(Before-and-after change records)
==*==

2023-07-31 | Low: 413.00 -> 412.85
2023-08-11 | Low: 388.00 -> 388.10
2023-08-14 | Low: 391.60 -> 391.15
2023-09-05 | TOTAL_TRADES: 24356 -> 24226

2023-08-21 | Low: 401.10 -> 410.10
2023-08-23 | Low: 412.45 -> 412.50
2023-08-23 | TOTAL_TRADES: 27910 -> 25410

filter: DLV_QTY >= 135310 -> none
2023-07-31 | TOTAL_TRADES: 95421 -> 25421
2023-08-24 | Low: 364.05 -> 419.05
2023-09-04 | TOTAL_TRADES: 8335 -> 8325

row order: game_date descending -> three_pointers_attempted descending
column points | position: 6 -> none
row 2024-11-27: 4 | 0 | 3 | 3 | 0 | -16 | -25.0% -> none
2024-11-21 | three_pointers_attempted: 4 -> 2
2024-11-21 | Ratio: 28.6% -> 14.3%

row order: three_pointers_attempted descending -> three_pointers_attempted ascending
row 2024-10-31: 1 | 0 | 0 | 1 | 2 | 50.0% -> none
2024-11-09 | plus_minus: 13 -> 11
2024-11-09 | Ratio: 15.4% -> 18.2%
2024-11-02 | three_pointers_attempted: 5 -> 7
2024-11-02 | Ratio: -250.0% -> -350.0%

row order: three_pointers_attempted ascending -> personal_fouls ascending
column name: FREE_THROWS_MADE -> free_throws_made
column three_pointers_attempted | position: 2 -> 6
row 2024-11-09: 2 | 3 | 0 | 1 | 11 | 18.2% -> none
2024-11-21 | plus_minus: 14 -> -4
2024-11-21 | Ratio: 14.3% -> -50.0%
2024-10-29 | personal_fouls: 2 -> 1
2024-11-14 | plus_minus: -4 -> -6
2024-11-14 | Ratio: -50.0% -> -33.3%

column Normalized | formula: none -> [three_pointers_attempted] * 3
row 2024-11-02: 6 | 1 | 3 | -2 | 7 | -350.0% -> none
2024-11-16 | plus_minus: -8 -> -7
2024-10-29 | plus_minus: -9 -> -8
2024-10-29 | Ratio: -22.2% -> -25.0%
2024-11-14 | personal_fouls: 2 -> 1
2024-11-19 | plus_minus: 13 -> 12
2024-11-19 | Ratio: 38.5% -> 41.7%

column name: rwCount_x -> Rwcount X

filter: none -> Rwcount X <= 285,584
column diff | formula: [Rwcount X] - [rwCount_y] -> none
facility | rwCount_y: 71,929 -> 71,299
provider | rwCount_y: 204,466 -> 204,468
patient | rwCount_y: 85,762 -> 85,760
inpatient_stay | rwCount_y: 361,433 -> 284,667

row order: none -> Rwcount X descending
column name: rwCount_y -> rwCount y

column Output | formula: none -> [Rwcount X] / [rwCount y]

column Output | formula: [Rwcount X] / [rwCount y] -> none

==*==

Only the lines from the one with "column three_pointers_attempted |" through the final line above belong in the answer, each retyped exactly.

column three_pointers_attempted | position: 2 -> 6
row 2024-11-09: 2 | 3 | 0 | 1 | 11 | 18.2% -> none
2024-11-21 | plus_minus: 14 -> -4
2024-11-21 | Ratio: 14.3% -> -50.0%
2024-10-29 | personal_fouls: 2 -> 1
2024-11-14 | plus_minus: -4 -> -6
2024-11-14 | Ratio: -50.0% -> -33.3%

column Normalized | formula: none -> [three_pointers_attempted] * 3
row 2024-11-02: 6 | 1 | 3 | -2 | 7 | -350.0% -> none
2024-11-16 | plus_minus: -8 -> -7
2024-10-29 | plus_minus: -9 -> -8
2024-10-29 | Ratio: -22.2% -> -25.0%
2024-11-14 | personal_fouls: 2 -> 1
2024-11-19 | plus_minus: 13 -> 12
2024-11-19 | Ratio: 38.5% -> 41.7%

column name: rwCount_x -> Rwcount X

filter: none -> Rwcount X <= 285,584
column diff | formula: [Rwcount X] - [rwCount_y] -> none
facility | rwCount_y: 71,929 -> 71,299
provider | rwCount_y: 204,466 -> 204,468
patient | rwCount_y: 85,762 -> 85,760
inpatient_stay | rwCount_y: 361,433 -> 284,667

row order: none -> Rwcount X descending
column name: rwCount_y -> rwCount y

column Output | formula: none -> [Rwcount X] / [rwCount y]

column Output | formula: [Rwcount X] / [rwCount y] -> none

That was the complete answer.